There are 1 best solutions below

0
On BEST ANSWER

I think we can get a fairly close bound by optimizing $a$ analytically. Note that \begin{align*} a_t(x) &= \frac{1}{n+1}\sum_{j = 1}^{n+1} \exp\left(t \left(\frac 1n \sum_{i \ne j} x_i - x_j \right) \right) \\ &= \frac{1}{n+1}\sum_{j = 1}^{n+1} \exp\left(t \left(\frac 1n \sum_{i} x_i - x_j - \frac 1n x_j\right) \right) \\ &= \frac{1}{n+1} \exp\left( \frac tn \sum_i x_i \right) \sum_i \exp\left(-t \left(1+\frac 1n \right)x_i\right) \\ &=: \frac{1}{n+1} f(x). \end{align*}

For ease of notation, let $z := t(1+\frac 1n)$. Although $f$ may be neither concave nor convex, its maximum still occurs at a critical point. We compute \begin{align*} \frac{\partial}{\partial x_j} f &= te^{\frac tn \sum_i x_i} \left(\frac 1n \sum_i e^{-z x_i} - \left(1+\frac 1n\right) e^{-z x_j}\right). \end{align*} Therefore, at any critical point, we must have for all $j$ either $x_j = 0$, $x_j = 1$, or $x_j = -\frac 1z \ln(Y)$, where \begin{align} Y &= \frac 1{n+1} \sum_i e^{-z x_i} &(=e^{-z x_j}) \end{align} We now attempt to find the critical point which is the maximizer.
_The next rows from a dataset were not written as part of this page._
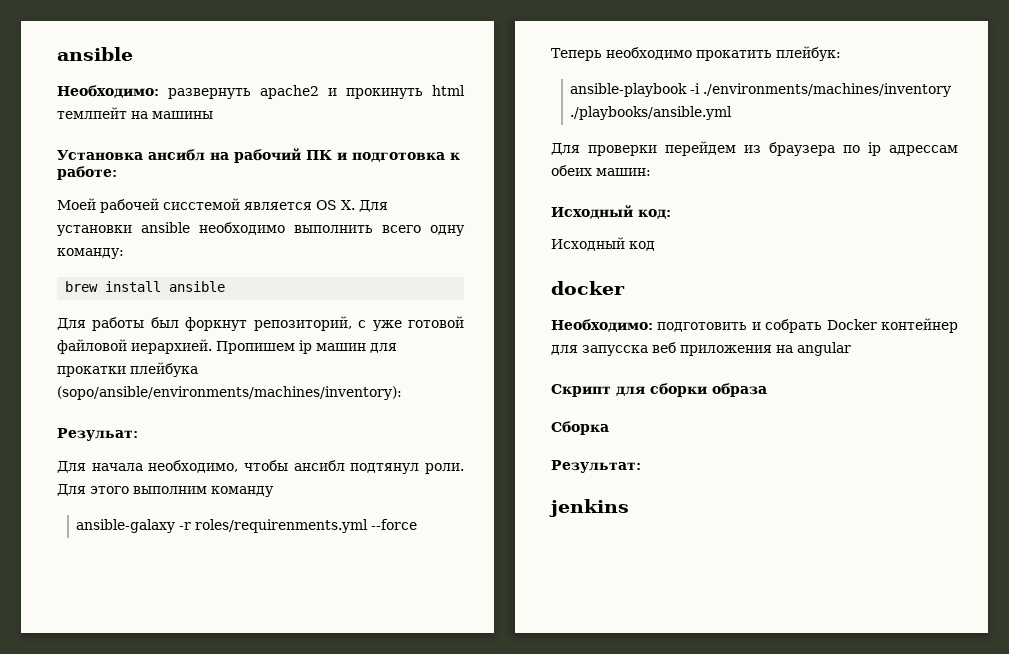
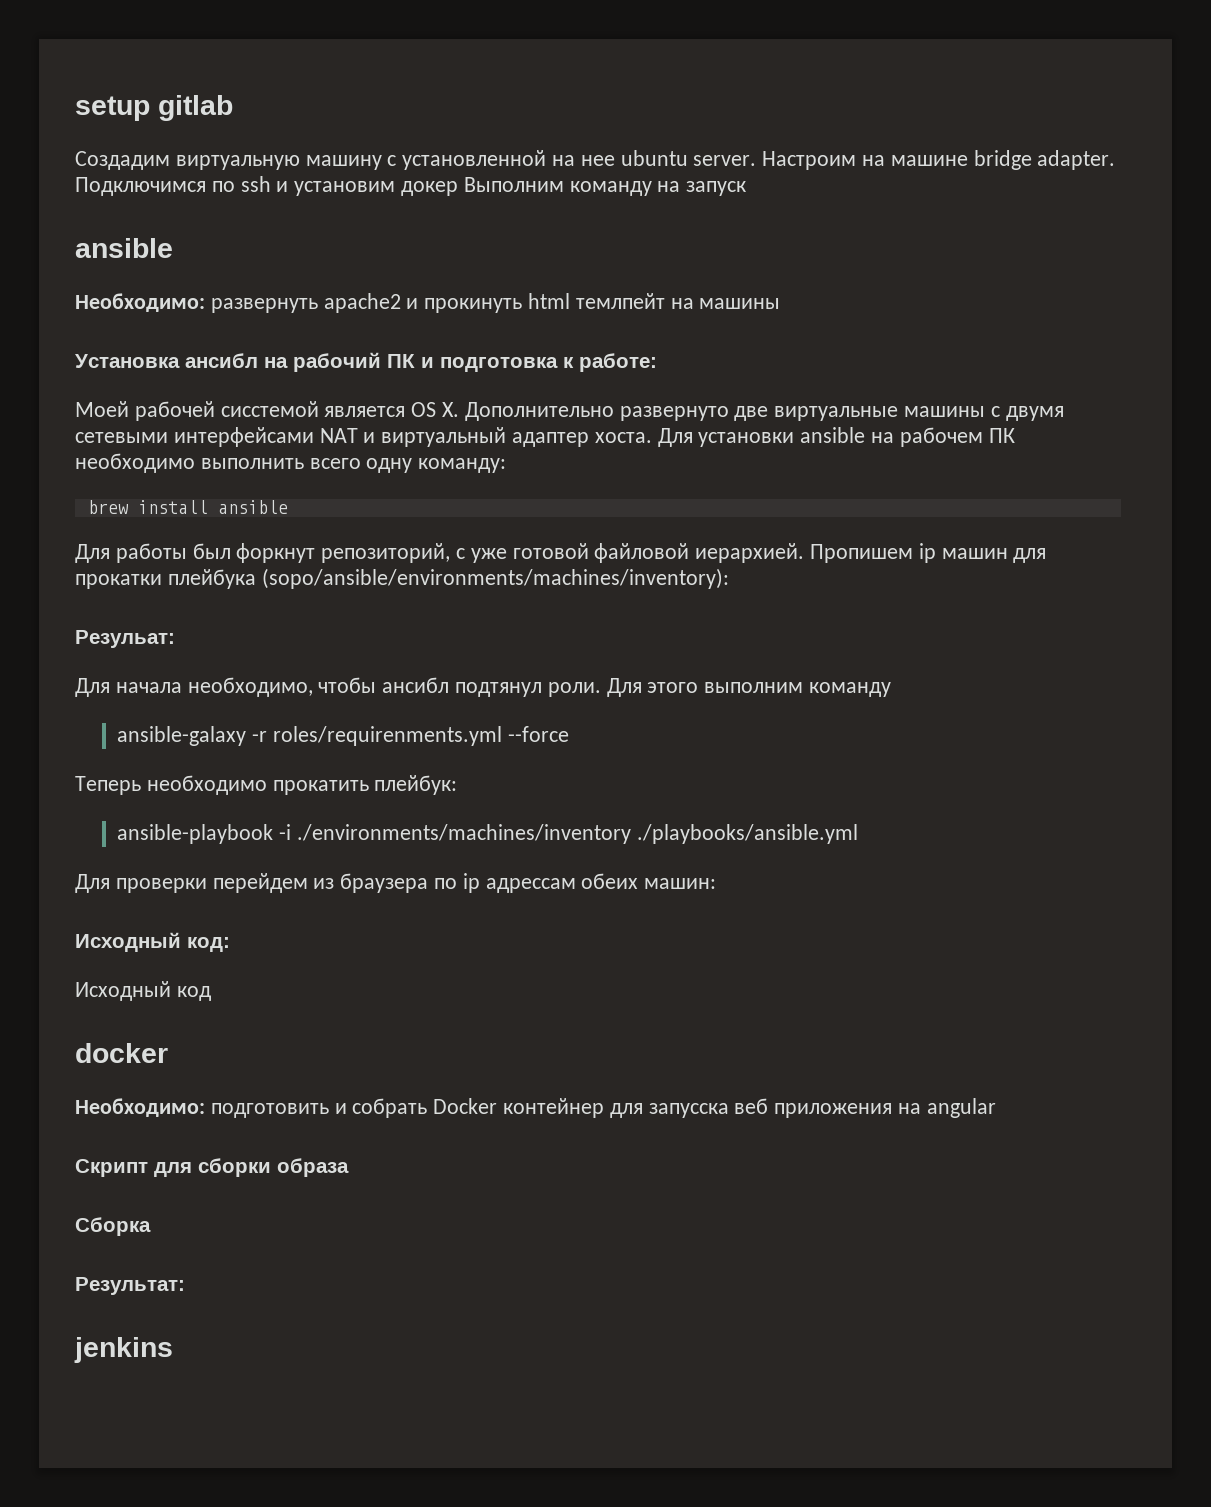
(57, 54) none -> [75,95,233,121] [75,150,1116,170] [75,176,747,196] setup gitlab // Создадим виртуальную машину с установленной на нее ubuntu server. Настроим на машине bridge adapter. Подключимся по ssh и установим докер Выполним команду на запуск //
[359,200,388,212] [57,222,190,236] Для установки ansible -> [464,402,1064,421] [75,427,1015,447] Дополнительно развернуто две виртуальные машины с двумя сетевыми интерфейсами NAT и виртуальный адаптер хоста. Для установки ansible на рабочем ПК

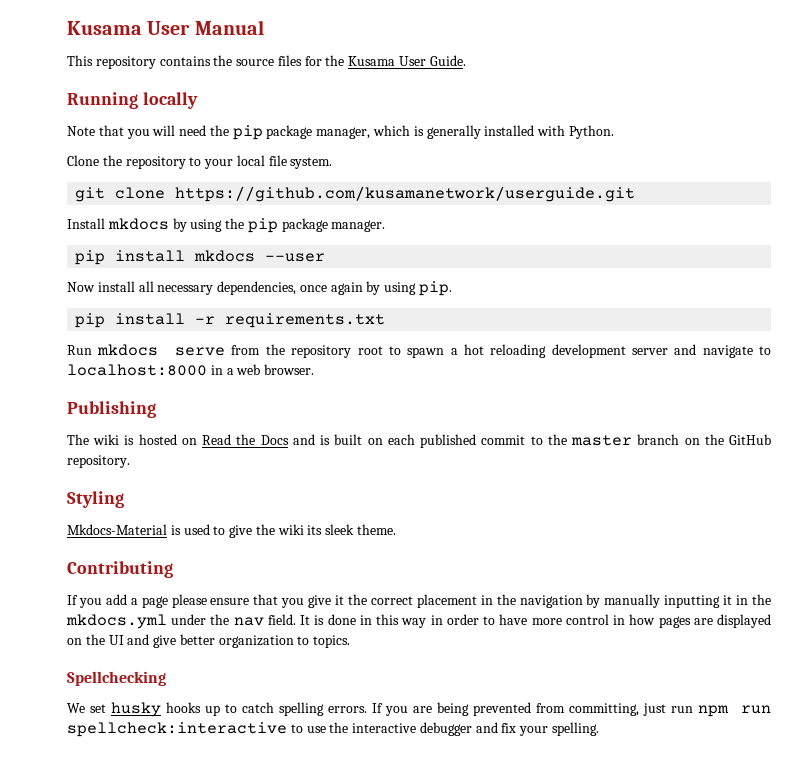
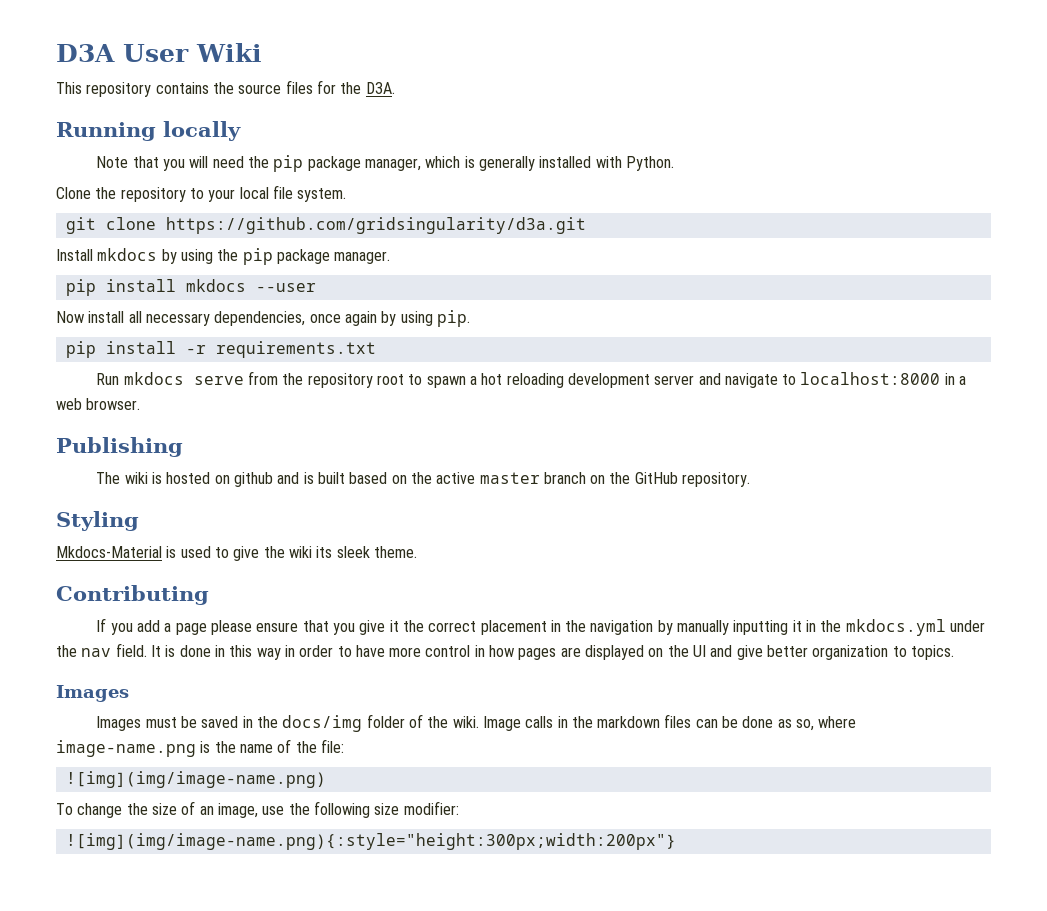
[67,20,264,35] Kusama User Manual -> [56,43,262,62] D3A User Wiki
[348,55,466,66] Kusama User Guide. -> [365,82,395,94] D3A.
[175,186,636,202] https://github.com/kusamanetwork/userguide.git -> [165,217,586,234] https://github.com/gridsingularity/d3a.git
[202,434,567,448] Read the Docs and is built on each published commit to the -> [233,472,476,487] github and is built based on the active
[67,671,166,686] [67,702,771,717] [67,722,600,737] Spellchecking // We set husky hooks up to catch spelling errors. If you are being prevented from committing, just run npm run spellcheck:interactive to use the interactive debugger and fix your spelling. -> [56,685,129,702] [96,714,857,732] [56,739,344,757] [65,771,326,788] [56,801,459,818] [65,833,676,850] Images // Images must be saved in the docs/img folder of the wiki. Image calls in the markdown files can be done as so, where image-name.png is the name of the file: // ![img](img/image-name.png) // To change the size of an image, use the following size modifier: // ![img](img/image-name.png){:style="height:300px;width:200px"}

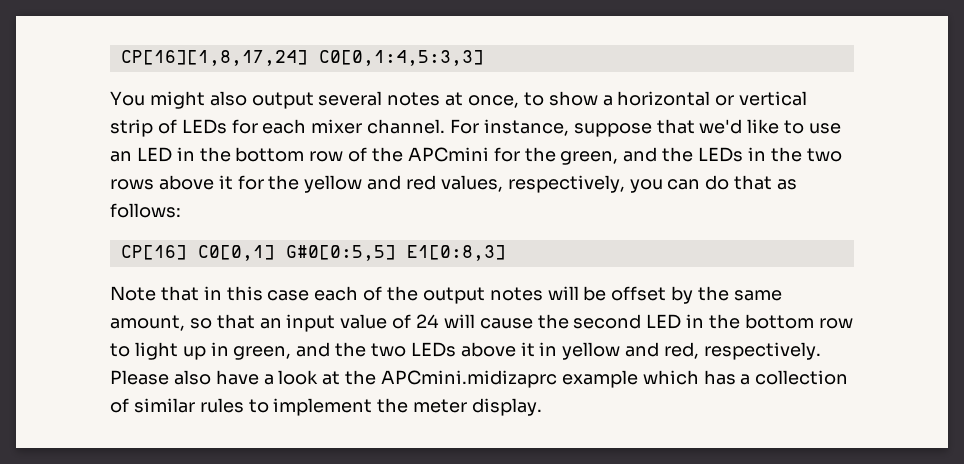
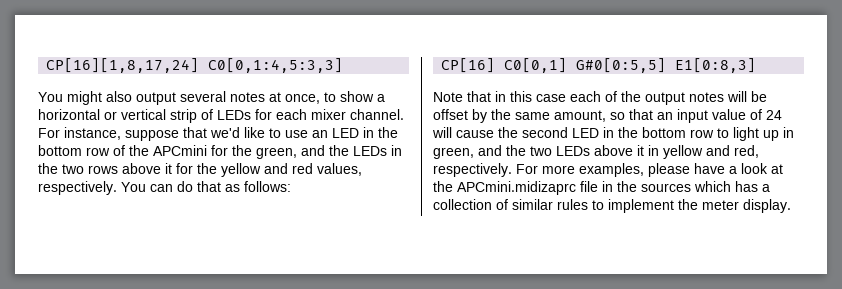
[507,175,663,193] respectively, you -> [38,181,146,195] respectively. You
[110,370,211,385] Please also -> [516,163,690,177] For more examples, please
[561,370,638,388] example -> [580,181,691,192] file in the sources

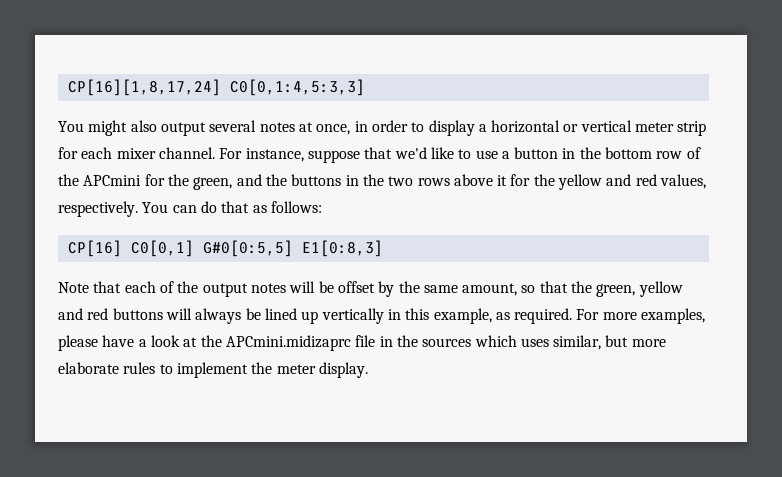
[324,91,374,102] to show -> [354,120,475,136] in order to display
[170,109,251,123] strip of LEDs -> [635,121,707,136] meter strip
[312,128,359,138] an LED -> [501,147,559,159] a button
[353,146,387,156] LEDs -> [291,174,342,186] buttons
[495,91,566,102] in this case -> (122, 287) none
[657,109,782,123] [432,127,794,141] [433,145,759,159] [433,163,512,177] an input value of 24 will cause the second LED in the bottom row to light up in green, and the two LEDs above it in yellow and red, respectively. -> [571,281,683,297] [58,308,573,324] the green, yellow and red buttons will always be lined up vertically in this example, as required.
[735,181,770,192] [433,199,553,210] has a collection of similar -> [520,335,666,350] [58,362,119,374] uses similar, but more elaborate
Let $J$ be the number of $x_j$ which are $0$, $K$ be the number of $x_j$ which are $1$, so $n+1-(J+K)$ are $-\frac 1z \ln(Y)$. We compute, from the definition of $Y$, \begin{align*} Y &= \frac 1{n+1} \sum_i e^{-z x_i} \\ &= \frac 1{n+1} (J + K e^{-z} + (n+1-J-K)Y), \end{align*} and solving gives \begin{equation} Y = \frac{J+Ke^{-z}}{J+K}. \end{equation} Then we compute \begin{align*} f(x) &= \exp\left( \frac tn \sum_i x_i \right) \sum_i e^{-zx_i} \\ &= \exp\left( \frac tn \left(K - \frac{1}{z} \ln(Y)(n+1-(J+K))\right) \right)(n+1)Y \\ &= (n+1) \exp \left( \frac tn K + \frac{J+K}{n+1} \ln(Y)\right), \end{align*} so we attempt to solve \begin{align*} \max_{J,K \ge 0}&\quad \frac tn K + \frac{J+K}{n+1} \ln(Y)\\ \text{s.t. } & \quad J+K \le n+1. \end{align*}

Since $J$ and $K$ are integers, this could be done with a brute force search by checking at most $n^2$ values, but we can obtain an analytic upper bound by maximizing over $J, K \in \mathbb{R}_+$. Our Lagrangian is \begin{align*} \min_{\lambda \ge 0} \max_{J,K \ge 0} L(J,K,\lambda) &= \min_{\lambda \ge 0} \max_{J,K \ge 0} \left(\frac tn K + \frac{J+K}{n+1} \ln(Y) - \lambda (J+K-(n+1))\right) \end{align*}

We first compute \begin{align*} \frac{\partial}{\partial J} Y &= \frac{K(1-e^{-z})}{(J+K)^2} \\ \frac{\partial}{\partial K} Y &= -\frac{J(1-e^{-z})}{(J+K)^2}, \end{align*}

so our first order conditions are \begin{align*} 0 = \frac{\partial}{\partial J} L &= \frac{K(1-e^{-z})}{(n+1)(J+Ke^{-z})} + \frac{\ln(Y)}{n+1} - \lambda \\ 0 = \frac{\partial}{\partial K} L &= \frac tn - \frac{J(1-e^{-z})}{(n+1)(J+Ke^{-z})} + \frac{\ln(Y)}{n+1} - \lambda. \end{align*} Setting them equal to one another yields \begin{align*} \frac tn - \frac{J(1-e^{-z})}{(n+1)(J+Ke^{-z})} &= \frac{K(1-e^{-z})}{(n+1)(J+Ke^{-z})}. \end{align*} Manipulating this expression shows \begin{align*} Y = \frac{J+Ke^{-z}}{J+K} &= \frac{1-e^{-z}}{z} \\ J &= \frac{1-e^{-z}-ze^{-z}}{z-1+e^{-z}}K \\ J+K &= \frac{z(1-e^{-z})}{z-1+e^{-z}}K. \end{align*} Substituting these expressions in, we see that we now need to find \begin{align*} \max_{K \ge 0} & \quad \frac tn K \left(1 + \frac{(1-e^{-z})}{z-1+e^{-z}}\ln \left(\frac{1-e^{-z}}{z}\right) \right) \\ \text{s.t.} & \quad K \le \frac{z-1+e^{-z}}{z(1-e^{-z})}(n+1). \end{align*} It is possible to show $1 + \frac{(1-e^{-z})}{z-1+e^{-z}}\ln \left(\frac{1-e^{-z}}{z}\right) > 0$ for all $z > 0$, so this expression is maximized by $K = \frac{z-1+e^{-z}}{z(1-e^{-z})}(n+1)$. Hence our maximizers are \begin{align*} K^* &= \frac{z-1+e^{-z}}{z(1-e^{-z})}(n+1) \\ J^* &= n+1-K \\ Y^* &= \frac{1-e^{-z}}{z} \end{align*} Plugging into our expression, we have \begin{align*} f(x) &\le (n+1) \exp \left( \frac tn K^* + \frac{J^*+K^*}{n+1} \ln(Y^*)\right) \\ &= (n+1) Y^*e^{\frac tn K^*} \\ &= (n+1) \left(\frac{1-e^{-z}}{z} \right)\exp \left( \frac{z-1+e^{-z}}{1-e^{-z}} \right), \end{align*} and therefore \begin{align*} a_t(x) &\le \left(\frac{1-e^{-z}}{z} \right)\exp \left( \frac{z-1+e^{-z}}{1-e^{-z}} \right), \end{align*} where $z = t(1+\frac 1n)$. I haven't checked precisely how this compares to the $e^{\frac{t^2}2}$ bound, but it should beat it quite handily for large $t$. As $n$ increases, $z$ initially decreases (relatively) rapidly but plateaus around $t$. Since the bound is an increasing function of $z$, this agrees with the behavior you saw numerically.